Record extracts:

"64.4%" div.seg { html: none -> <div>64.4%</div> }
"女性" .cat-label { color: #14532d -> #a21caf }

* * *

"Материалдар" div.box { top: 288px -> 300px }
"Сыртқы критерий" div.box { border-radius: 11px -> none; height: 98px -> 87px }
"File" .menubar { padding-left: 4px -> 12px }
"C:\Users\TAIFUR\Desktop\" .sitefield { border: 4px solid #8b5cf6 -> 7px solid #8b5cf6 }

Your assignment: Will you return exactly the lines above from the one with "border-radius: 11px ->" down to the one with "border: 4px solid", counting both as part of the range?

Solution to this exercise:
"Сыртқы критерий" div.box { border-radius: 11px -> none; height: 98px -> 87px }
"File" .menubar { padding-left: 4px -> 12px }
"C:\Users\TAIFUR\Desktop\" .sitefield { border: 4px solid #8b5cf6 -> 7px solid #8b5cf6 }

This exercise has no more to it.